Nikumbh Kishor V, Sevankar Shailesh G, Patil Moreshwar P
Department of Pharmaceutics, MET's Institute of Pharmacy, Bhujbal Knowledge City , Adgaon, Nashik , India.
Drug Deliv. 2015;22(4):509-15. doi: 10.3109/10717544.2013.859186. Epub 2013 Nov 25.
Anti-inflammatory agents are widely used to relieve inflammation caused by various factors.
This study was initiated with the intention to deliver low aqueous soluble ketoprofen to enhance its solubility by developing microemulsion system as a template and then incorporating it into gel phase.
Initially ketoprofen was solubilized into microemulsion preparation made up of clove oil, Tween 20 and propylene glycol as oil phase, surfactant and co-surfactant respectively, then it was incorporated into different concentration of gelling phase using gelling agents namely Carbopol 940, Carbopol 934 and hydroxypropyl methyl cellulose K(4)M (HPMC K(4)M). Formulated emulgels were evaluated for their physical appearance, pH, rheological properties, globule size, extrudability, drug content, spreadability, bioadhesion strength, in vitro and ex vivo drug release, skin irritation test and anti-inflammatory activity.
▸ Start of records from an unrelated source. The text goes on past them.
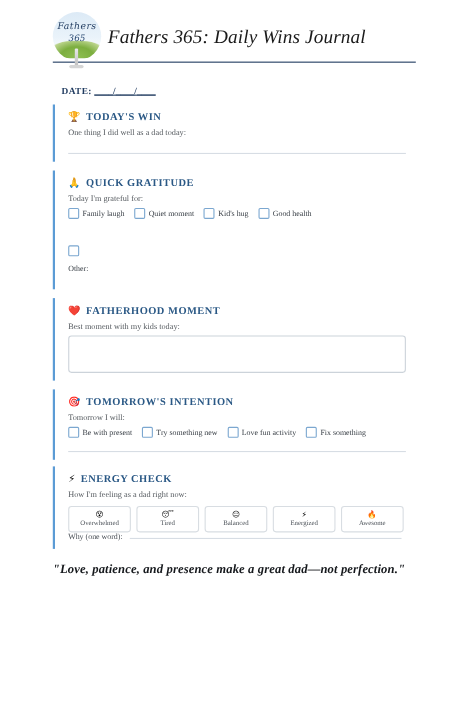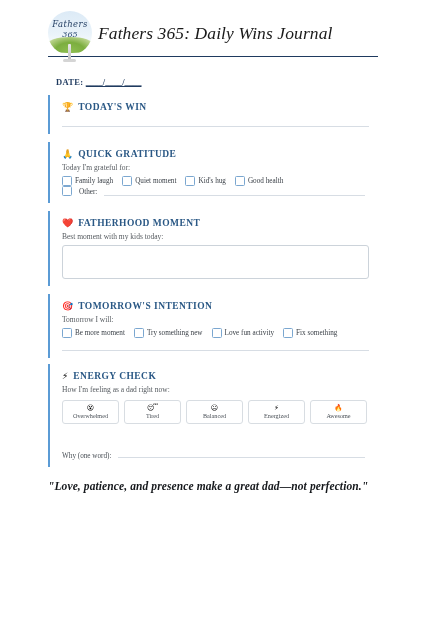"One thing I did well" div.prompt { html: none -> <div>One thing I did well as a dad today:</div> }
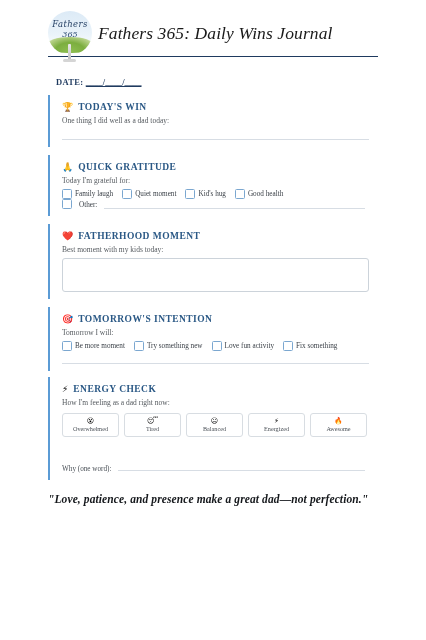"Other:" .other-row { align-items: flex-end -> flex-start; flex-direction: none -> column; margin-top: 0 -> 24px }
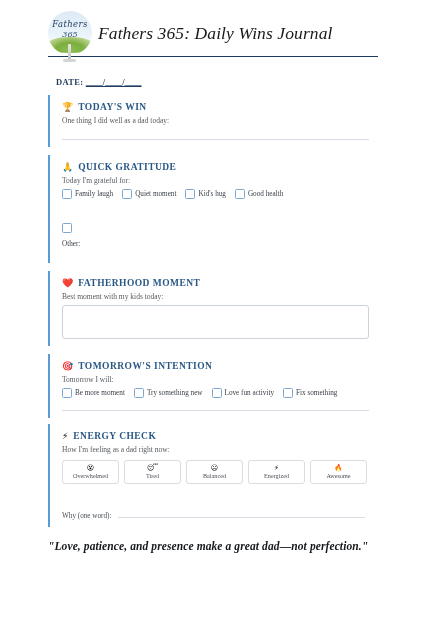"Be more moment" span.cbox-label { text: more moment -> with present }
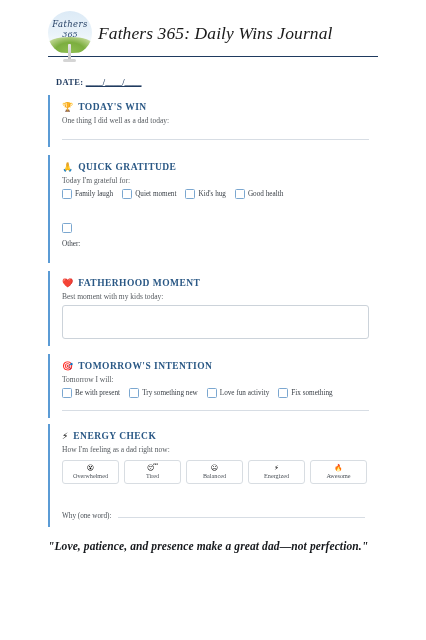"Why (one word):" .why-row { margin-top: 28px -> 0 }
Microemulsion had shown globule size 396 nm, pH 6-6.7, viscosity 29.4 cps and zeta potential -12 mV indicating good stability. Formulated emulgels showed good physical appearance, skin acceptable pH 6-6.9, non-Newtonian shear thinning system, drug content 99.28 ± 0.16%, bioadhesion strength 48.4 gram force, globule size 473 nm, spreadability 22.96 gm.cm/s, good extrudability, in vitro release, ex vivo release did not showed any irritation reaction and possess a good anti-inflammatory activity.
Selected batch showed enhanced drug release (92.42 ± 4.66%) as compared to marketed gel (65.94 ± 3.30). Similarly ex vivo release of formulation showed 72.22% release through mice skin compared with marketed gel. Formulations followed Korsmeyer-Peppas diffusion kinetic model. It was observed from the results that the formulated emulgel can provide promising delivery of ketoprofen.
抗炎剂被广泛用于缓解由各种因素引起的炎症。
本研究旨在通过开发微乳系统作为模板来提高低水溶性酮洛芬的溶解度,然后将其制成凝胶剂。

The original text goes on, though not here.